BEGIN Information provided
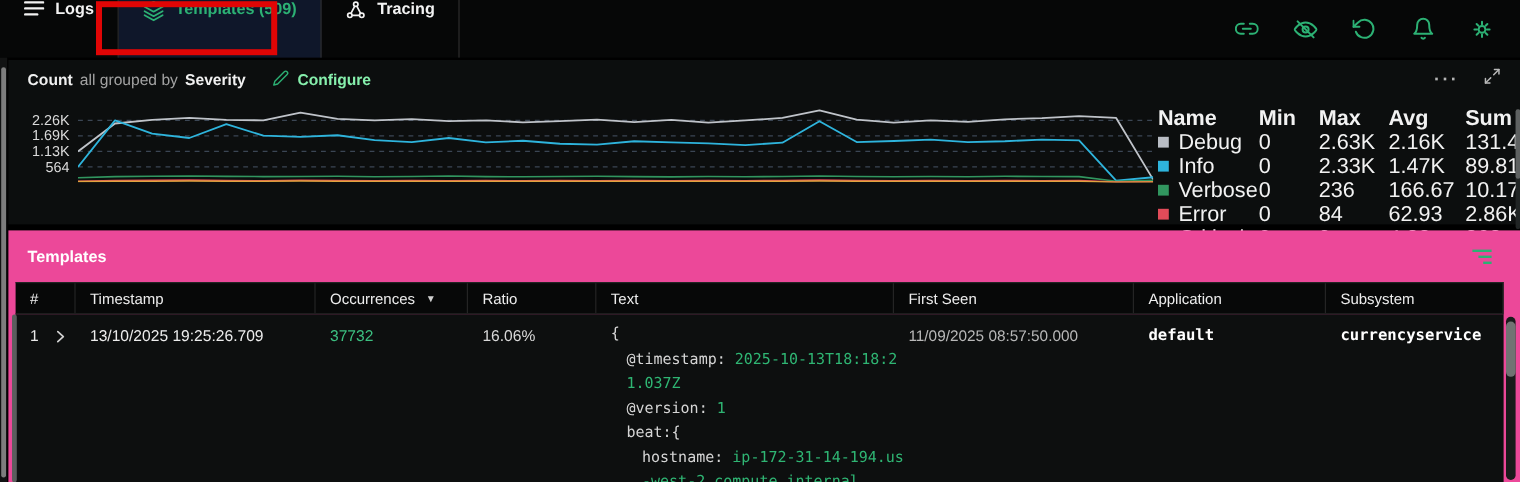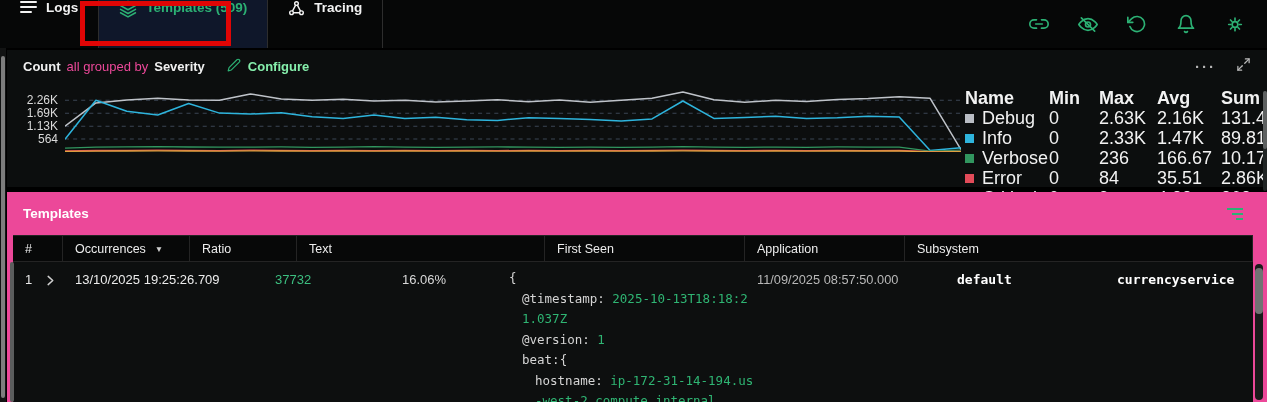--- a/index.html
+++ b/index.html
@@ -15,21 +15,21 @@
   .tab svg { display:block; }
   .nav-right { margin-left:auto; display:flex; align-items:center; gap:29px; padding-right:22px; color:#2cb174; }
   .nav-icon { width:20px; height:20px; display:flex; align-items:center; justify-content:center; cursor:pointer; }
   .red-box { position:absolute; left:80px; top:1px; width:151px; height:45px;
     border:5px solid #e00505; z-index:40; pointer-events:none; }
 
   
   .panel-chart { position:absolute; left:7px; top:50px; right:0; height:137px; background:#0c0e0e; }
   .chart-head { height:30px; display:flex; align-items:center; padding:2px 16px 0 16px; gap:6px; }
   .ch-bold { font-weight:700; font-size:13px; color:#f0f0f0; }
-  .ch-mid { font-size:13px; color:#ec4899; }
+  .ch-mid { font-size:13px; color:#a3a3a3; }
   .configure { display:flex; align-items:center; gap:7px; margin-left:16px; color:#86efac;
     font-size:13px; font-weight:600; cursor:pointer; }
   .ch-right { margin-left:auto; display:flex; align-items:center; gap:20px; color:#b5b5b5; }
   .dots { font-size:15px; letter-spacing:2px; font-weight:700; cursor:pointer; }
   .chart-body { display:flex; padding:8px 0 0 10px; }
   .plot-col { flex:1; min-width:0; }
   .plot-row { display:flex; }
   .ylabels { width:48px; position:relative; height:64px; font-size:12px; color:#dadada; }
   .ytick { position:absolute; right:7px; white-space:nowrap; }
   svg.plot { height:64px; width:calc(100% - 48px); display:block; }
@@ -249,21 +249,21 @@
         <span class="lg-avg">166.67</span>
         <span class="lg-sum">10.17K</span>
       </div>
       <div class="lg-row">
         <span class="lg-name">
             <i class="swatch" style="background: rgb(226, 75, 89);"></i>
             <span>Error</span>
           </span>
         <span class="lg-min">0</span>
         <span class="lg-max">84</span>
-        <span class="lg-avg">35.51</span>
+        <span class="lg-avg">62.93</span>
         <span class="lg-sum">2.86K</span>
       </div>
       <div class="lg-row">
         <span class="lg-name">
             <i class="swatch" style="background: rgb(168, 85, 200);"></i>
             <span>Critical</span>
           </span>
         <span class="lg-min">0</span>
         <span class="lg-max">9</span>
         <span class="lg-avg">4.33</span>
@@ -282,20 +282,23 @@
     <span class="sort-icon">
         <i></i>
         <i></i>
         <i></i>
       </span>
   </div>
 
   <div class="thead">
     <div class="th c-num">
         <span>#</span>
+      </div>
+    <div class="th c-ts">
+        <span>Timestamp</span>
       </div>
     <div class="th c-occ">
         <span>Occurrences</span>
         <span class="sort-arrow">▼</span>
       </div>
     <div class="th c-ratio">
         <span>Ratio</span>
       </div>
     <div class="th c-text">
         <span>Text</span>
END Information provided
Reproduce every line from the entries that holds the word "size".

### Solution for this exercise
   .ch-bold { font-weight:700; font-size:13px; color:#f0f0f0; }
-  .ch-mid { font-size:13px; color:#ec4899; }
+  .ch-mid { font-size:13px; color:#a3a3a3; }
     font-size:13px; font-weight:600; cursor:pointer; }
   .dots { font-size:15px; letter-spacing:2px; font-weight:700; cursor:pointer; }
   .ylabels { width:48px; position:relative; height:64px; font-size:12px; color:#dadada; }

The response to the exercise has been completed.